Dossier médical
Il s’agit d’une patiente de 41 ans, ancienne basketteuse de niveau régional, présentant des épisodes d’entorse de cheville à répétition. Le premier épisode a eu lieu il y a une vingtaine d’années et avait nécessité un traitement fonctionnel. Les comptes-rendus de suivi médical de l’époque concluaient à une entorse bénigne du ligament collatéral latéral. Par la suite, la patiente présentait des épisodes d’entorse récidivants tous les 3 à 6 mois l’obligeant à jouer avec un strapping en permanence. Elle a arrêté la compétition il y a 8 ans et continue un entretien physique hebdomadaire en salle de fitness et en course à pied. Par la suite, les épisodes traumatiques ont été de plus en plus rares, mais elle a toujours gardé une appréhension et la sensation de devoir en permanence « contrôler » sa cheville. Elle ne présente pas d’antécédents médicaux et consulte devant l’apparition de douleurs apparues progressivement il y a 3 ans.
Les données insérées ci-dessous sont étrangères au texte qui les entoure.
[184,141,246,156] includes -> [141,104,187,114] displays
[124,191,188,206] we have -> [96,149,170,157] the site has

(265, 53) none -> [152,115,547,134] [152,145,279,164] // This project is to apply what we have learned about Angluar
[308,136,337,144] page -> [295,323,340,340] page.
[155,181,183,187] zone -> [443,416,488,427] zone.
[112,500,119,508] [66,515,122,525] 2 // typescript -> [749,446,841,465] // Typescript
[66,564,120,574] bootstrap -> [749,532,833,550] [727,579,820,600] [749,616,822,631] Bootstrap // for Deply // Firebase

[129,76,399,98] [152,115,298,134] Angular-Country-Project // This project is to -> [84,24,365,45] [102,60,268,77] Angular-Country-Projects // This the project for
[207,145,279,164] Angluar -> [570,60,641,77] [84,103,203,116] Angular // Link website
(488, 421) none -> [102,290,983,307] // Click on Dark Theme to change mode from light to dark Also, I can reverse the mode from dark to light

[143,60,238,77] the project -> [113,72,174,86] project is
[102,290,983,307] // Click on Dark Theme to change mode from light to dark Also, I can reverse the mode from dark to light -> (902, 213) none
Depuis, elle a l’impression que sa cheville devient à nouveau instable avec un épisode d’entorse il y a 6 mois pour lequel elle a effectué une dizaine de séances de rééducation axées sur un travail proprioceptif. Elle est actuellement gênée dans la vie quotidienne avec un fond douloureux quasi permanent diurne et nocturne et une instabilité. Le périmètre de marche reste illimité.
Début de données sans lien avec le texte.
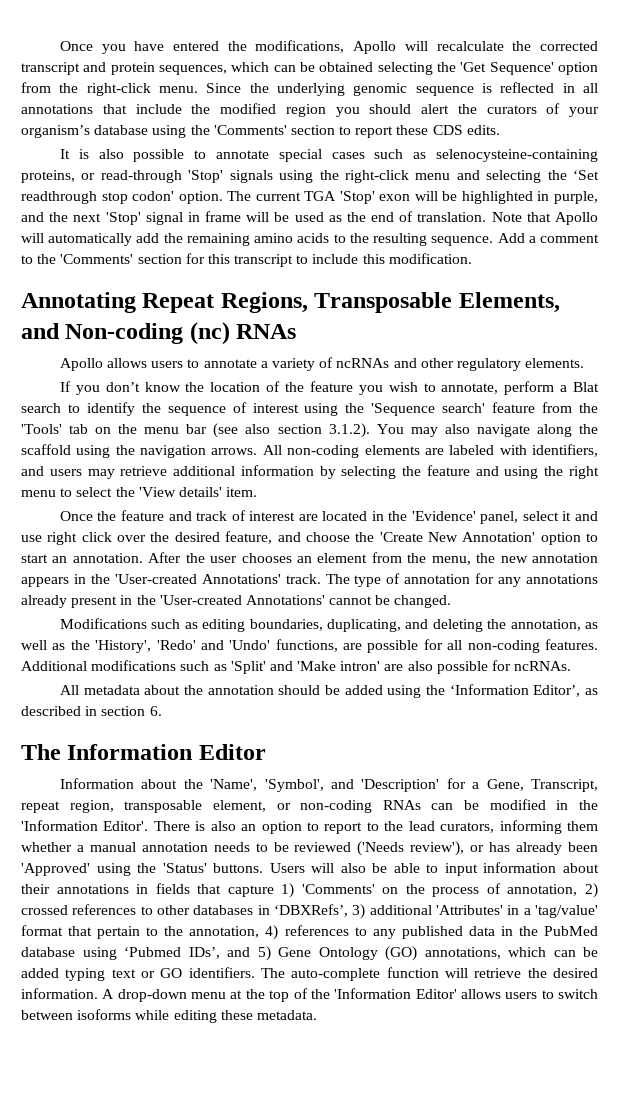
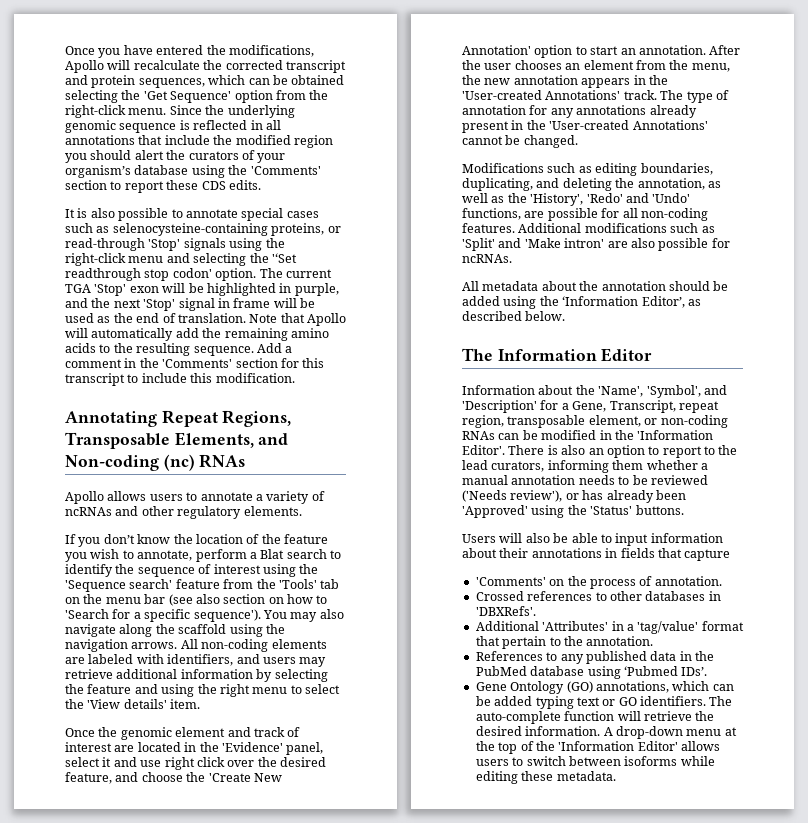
[573,170,599,180] ‘Set -> [271,253,297,263] '‘Set
[21,255,33,264] to -> [124,358,137,368] in
[328,423,370,438] 3.1.2). -> [268,594,328,604] [65,609,261,622] on how to 'Search for a specific sequence').
[120,510,164,521] feature -> [120,727,226,740] genomic element
[85,706,162,716] in section 6. -> [525,311,566,321] below.
(264, 868) none -> (684, 510) //
[281,883,295,898] 1) -> (731, 555) //
[507,883,599,898] [21,905,68,915] annotation, 2) crossed -> [654,576,722,586] [475,591,524,601] annotation. // Crossed
[274,904,432,919] ‘DBXRefs’, 3) additional -> [475,606,536,616] [475,621,539,631] 'DBXRefs'. // Additional
[189,925,349,940] annotation, 4) references -> [586,636,654,646] [475,651,543,661] annotation. // References
[188,946,271,961] IDs’, and 5) -> [681,667,708,676] IDs’. //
Quiz 1 • D’après les données de l’interrogatoire, quels diagnostics évoquez-vous parmi ces propositions ?
A. Une instabilité latérale chronique de cheville isolée sur séquelle d’entorse
B. Une instabilité latérale de cheville compliquée d’arthrose talo-crurale post-traumatique
C. Une instabilité latérale de cheville compliquée d’une lésion ostéochondrale du dôme talien (LODA)
Réponses : B et C
Quiz 2 • Quelles imageries demanderiez-vous à ce stade ?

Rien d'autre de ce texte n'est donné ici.